New research shows that large language models (LLMs) such as GPT-4 can significantly outperform humans in terms of persuasiveness in face-to-face debate situations.
In a controlled study, researchers from the École Polytechnique Fédérale de Lausanne (EPFL) and the Italian Fondazione Bruno Kessler investigated the persuasive power of large language models such as GPT-4 in direct comparison with humans.
Participants were randomly divided into different groups and debated controversial topics. The research team tested four different debate situations: Human vs. human, human vs. AI, human vs. human with personalization, and human vs. personalized AI model.
In the personalized version, the debaters also had access to anonymized background information about their opponents.
The result: GPT-4 with access to personal information was able to increase participants' agreement with their opponents' arguments by a remarkable 81.7 percent compared to debates between humans.

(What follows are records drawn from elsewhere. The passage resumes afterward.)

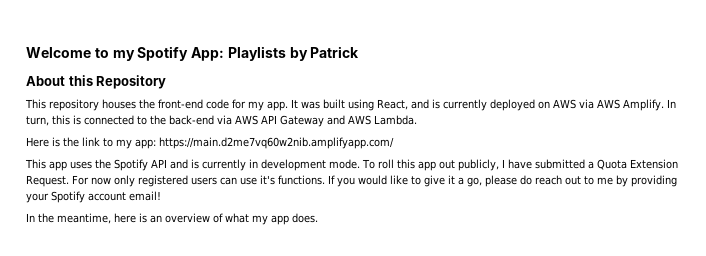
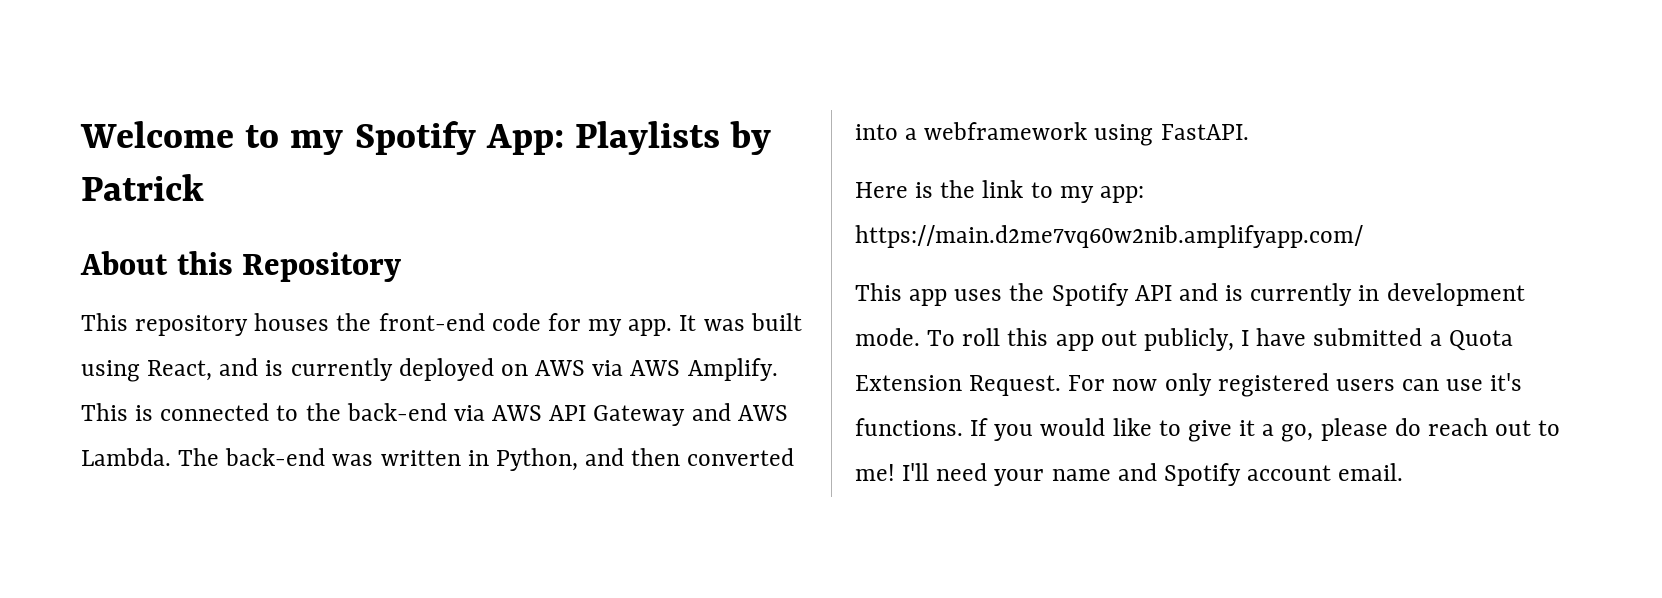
- In turn, this is connected to the back-end via AWS API Gateway and AWS Lambda.
+ This is connected to the back-end via AWS API Gateway and AWS Lambda. The back-end was written in Python, and then converted into a webframework using FastAPI.
- If you would like to give it a go, please do reach out to me by providing your Spotify account email!
- In the meantime, here is an overview of what my app does.
+ If you would like to give it a go, please do reach out to me! I'll need your name and Spotify account email.

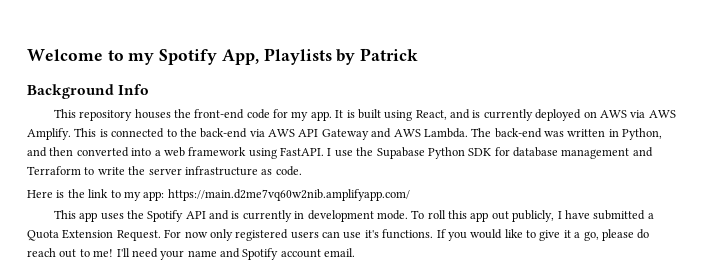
- Welcome to my Spotify App: Playlists by Patrick
+ Welcome to my Spotify App, Playlists by Patrick
- About this Repository
+ Background Info
- It was built using React, and is currently deployed on AWS via AWS Amplify.
+ It is built using React, and is currently deployed on AWS via AWS Amplify.
- The back-end was written in Python, and then converted into a webframework using FastAPI.
+ The back-end was written in Python, and then converted into a web framework using FastAPI. I use the Supabase Python SDK for database management and Terraform to write the server infrastructure as code.

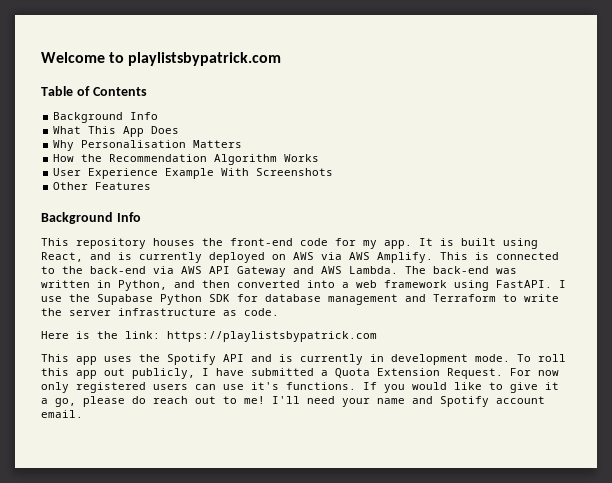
- Welcome to my Spotify App, Playlists by Patrick
+ Welcome to playlistsbypatrick.com
+ Table of Contents
+ Background Info
+ What This App Does
+ Why Personalisation Matters
+ How the Recommendation Algorithm Works
+ User Experience Example With Screenshots
+ Other Features
- Here is the link to my app: https://main.d2me7vq60w2nib.amplifyapp.com/
+ Here is the link: https://playlistsbypatrick.com

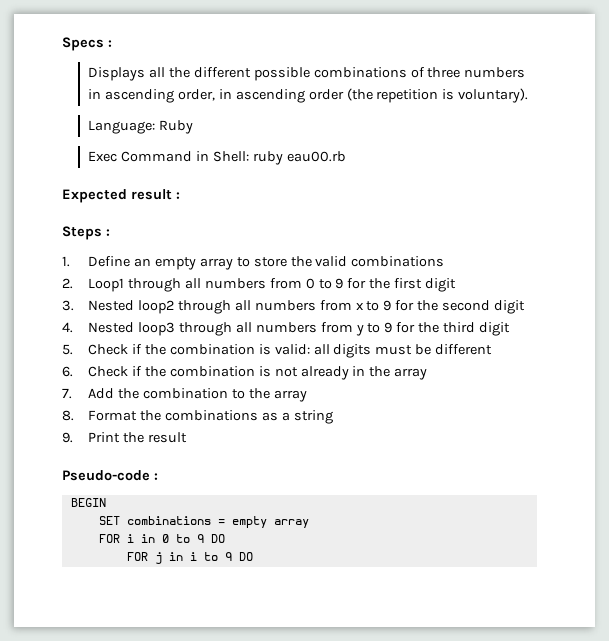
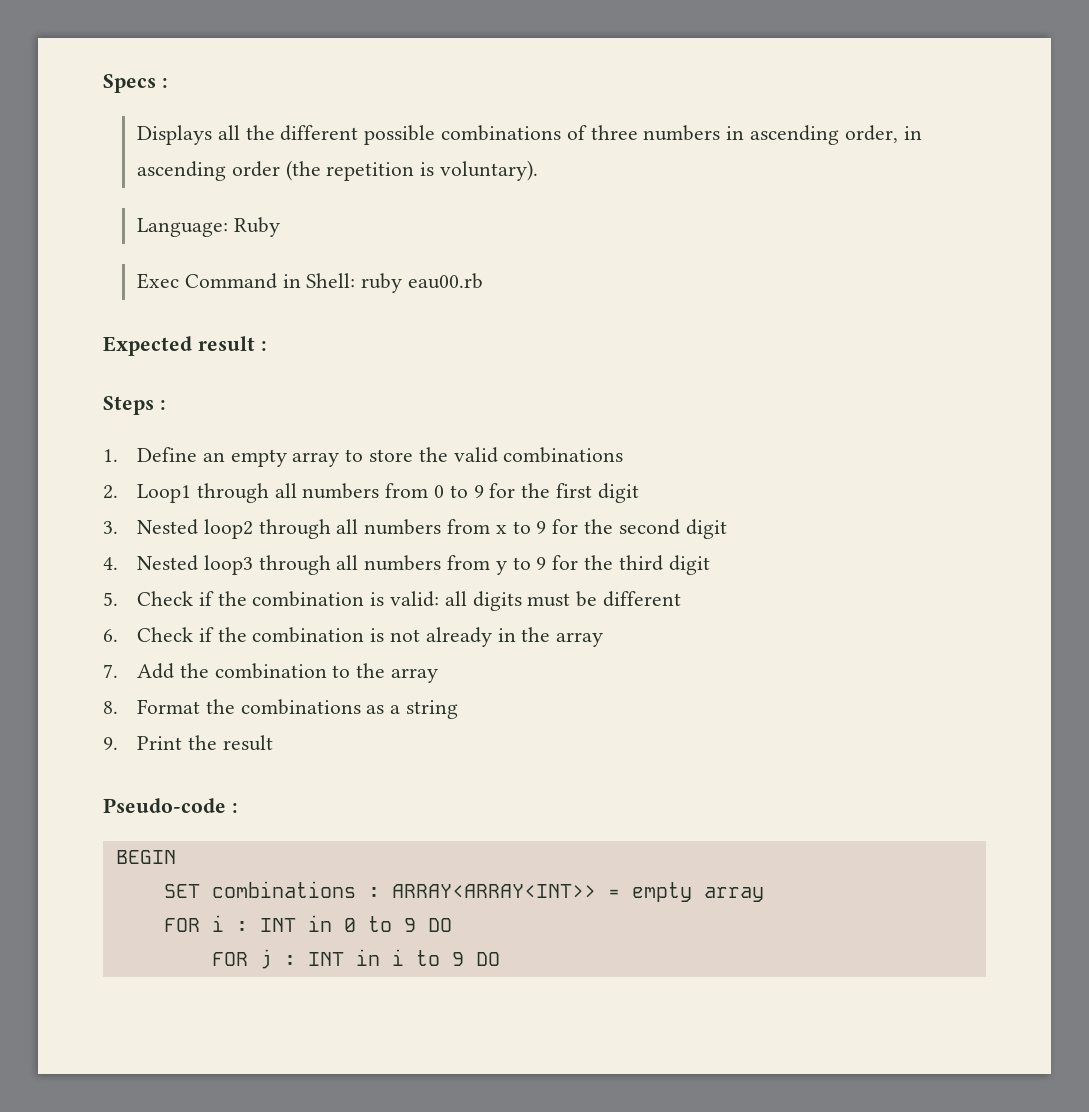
- SET combinations = empty array
+ SET combinations : ARRAY<ARRAY<INT>> = empty array
- FOR i in 0 to 9 DO
+ FOR i : INT in 0 to 9 DO
- FOR j in i to 9 DO
+ FOR j : INT in i to 9 DO

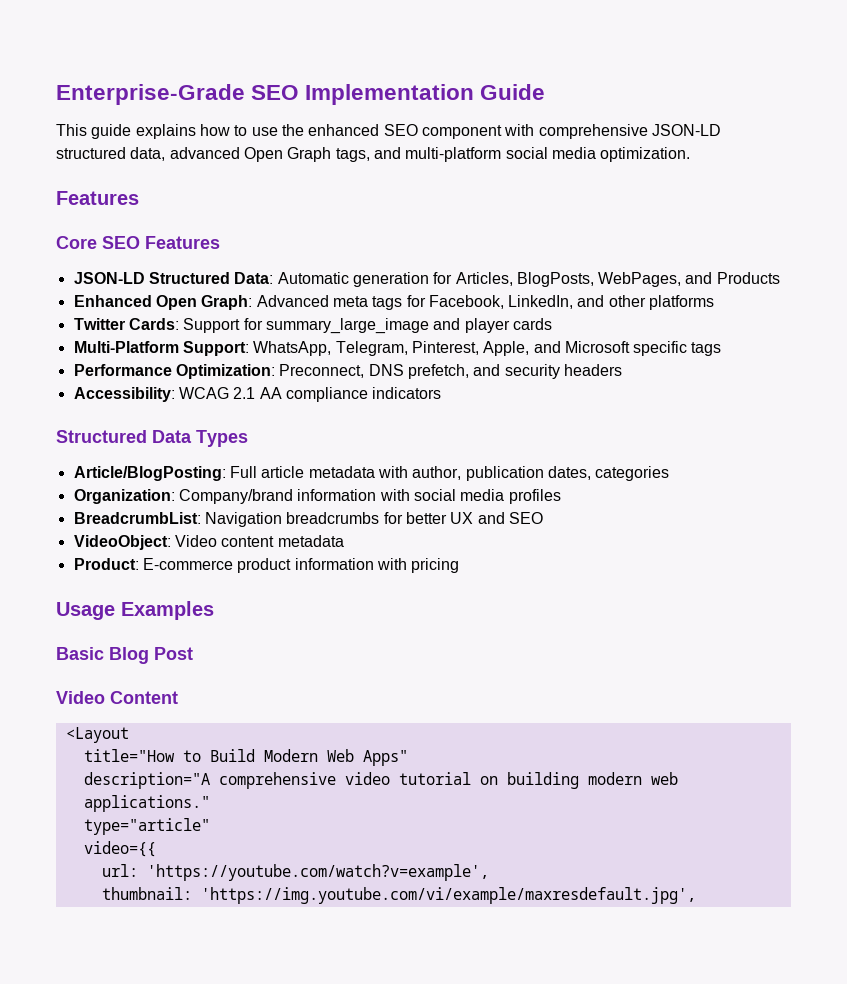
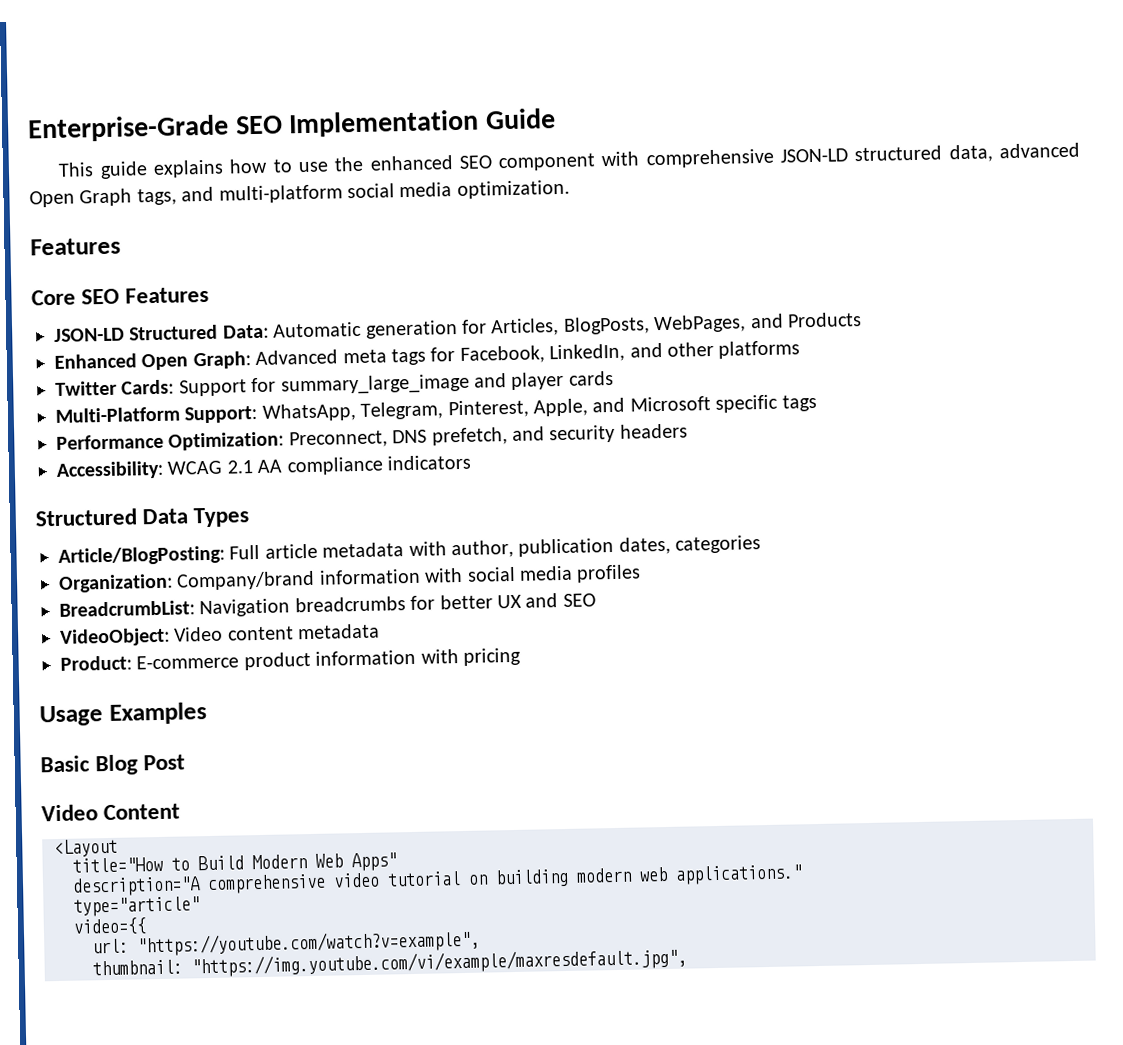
- url: 'https://youtube.com/watch?v=example',
+ url: "https://youtube.com/watch?v=example",
- thumbnail: 'https://img.youtube.com/vi/example/maxresdefault.jpg',
+ thumbnail: "https://img.youtube.com/vi/example/maxresdefault.jpg",

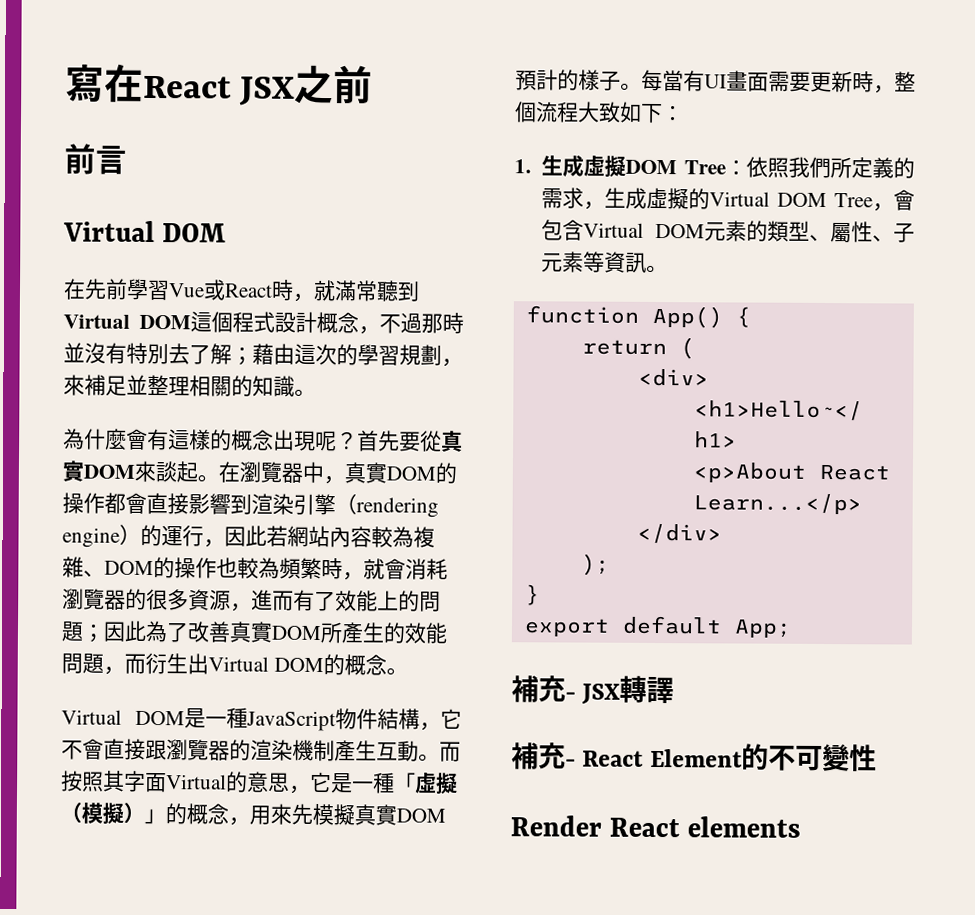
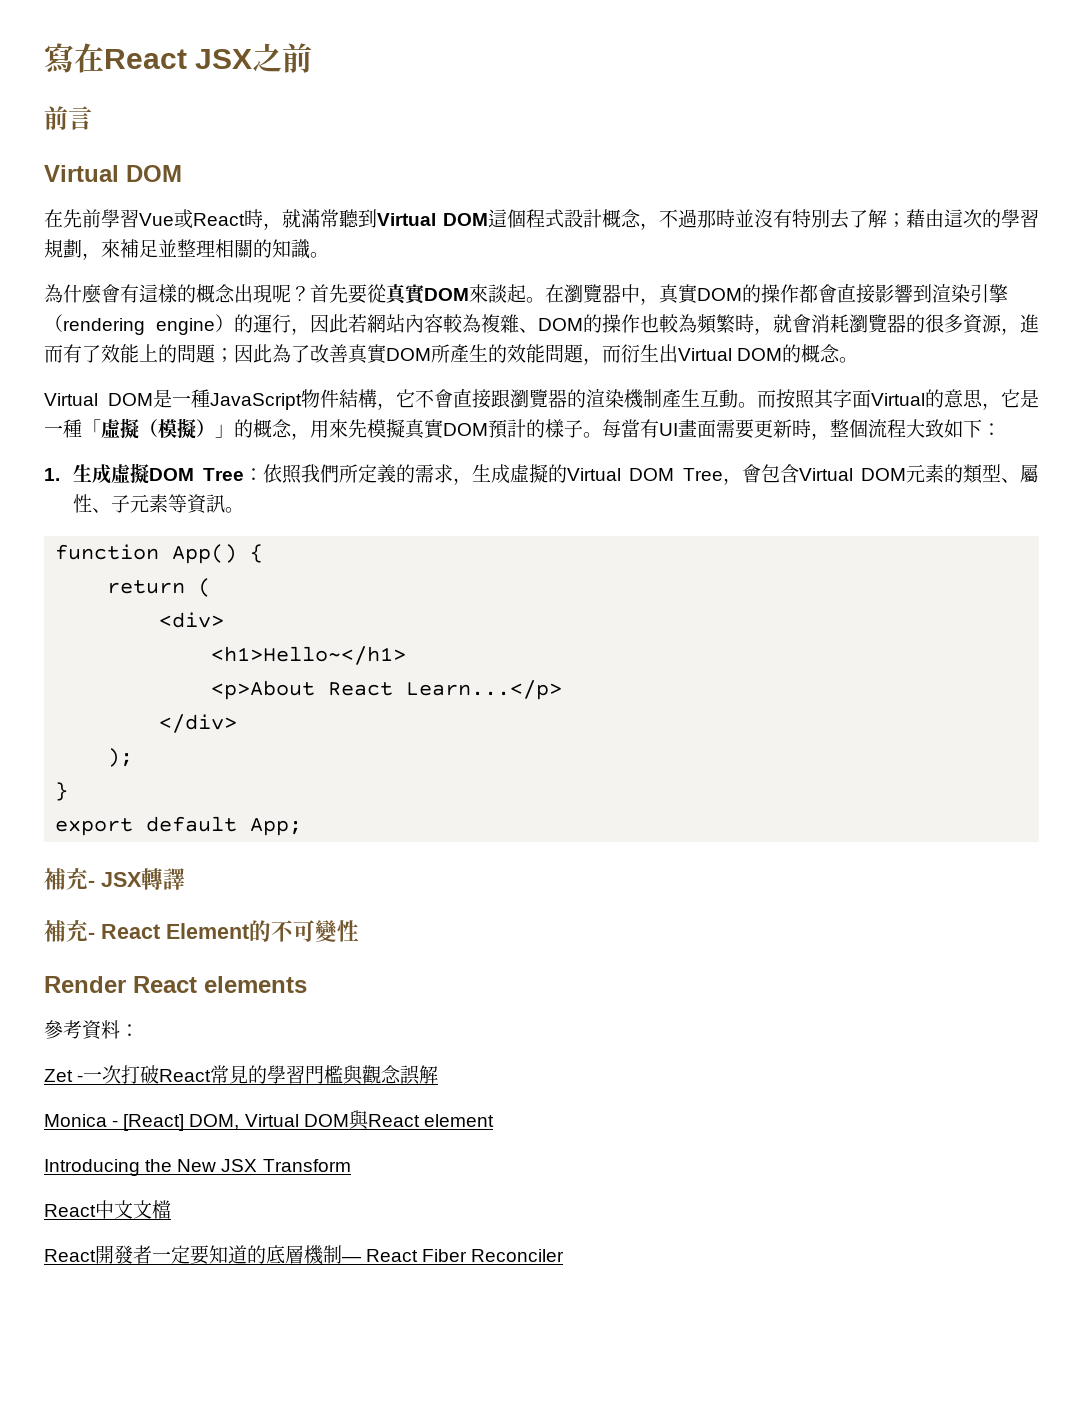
+ 參考資料：
+ Zet -一次打破React常見的學習門檻與觀念誤解
+ Monica - [React] DOM, Virtual DOM與React element
+ Introducing the New JSX Transform
+ React中文文檔
+ React開發者一定要知道的底層機制— React Fiber Reconciler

Without personalization, GPT-4's advantage over humans was still positive at 21.3 percent, but not statistically significant.
The researchers attribute this persuasive advantage of personalized AI to the fact that the language model skillfully uses information from the participant's profile to formulate tailored, persuasive arguments.
According to the researchers, it is troubling that the study used only rudimentary background data for personalization - and yet GPT-4's persuasiveness was already so significant.
Malicious actors could generate even more detailed user profiles from digital traces, such as social media activity or purchasing behavior, to further enhance the persuasive power of their AI chatbots. The study suggests that such AI-driven persuasion strategies could have a major impact in sensitive online environments such as social media.
The researchers strongly recommend that online platform operators take steps to counter the spread of such AI-driven persuasion strategies. One possibility would be to use similarly personalized AI systems that counter misinformation with fact-based counterarguments.
Limitations of the study include the random assignment of participants to pro or con positions, regardless of their prior opinions, and the predetermined structural format of the debates, which differs from the dynamics of spontaneous online discussions.
Another limitation is the time limit, which can potentially limit participants' creativity and persuasiveness, especially in the personalization condition where participants have to process additional information.
The comprehensive study was conducted between December 2023 and February 2024 and funded by the Swiss National Science Foundation and the European Union. It is published as a preprint on arXiv.
OpenAI CEO Sam Altman recently warned about the superhuman persuasive power of large language models: "I expect AI to be capable of superhuman persuasion well before it is superhuman at general intelligence, which may lead to some very strange outcomes."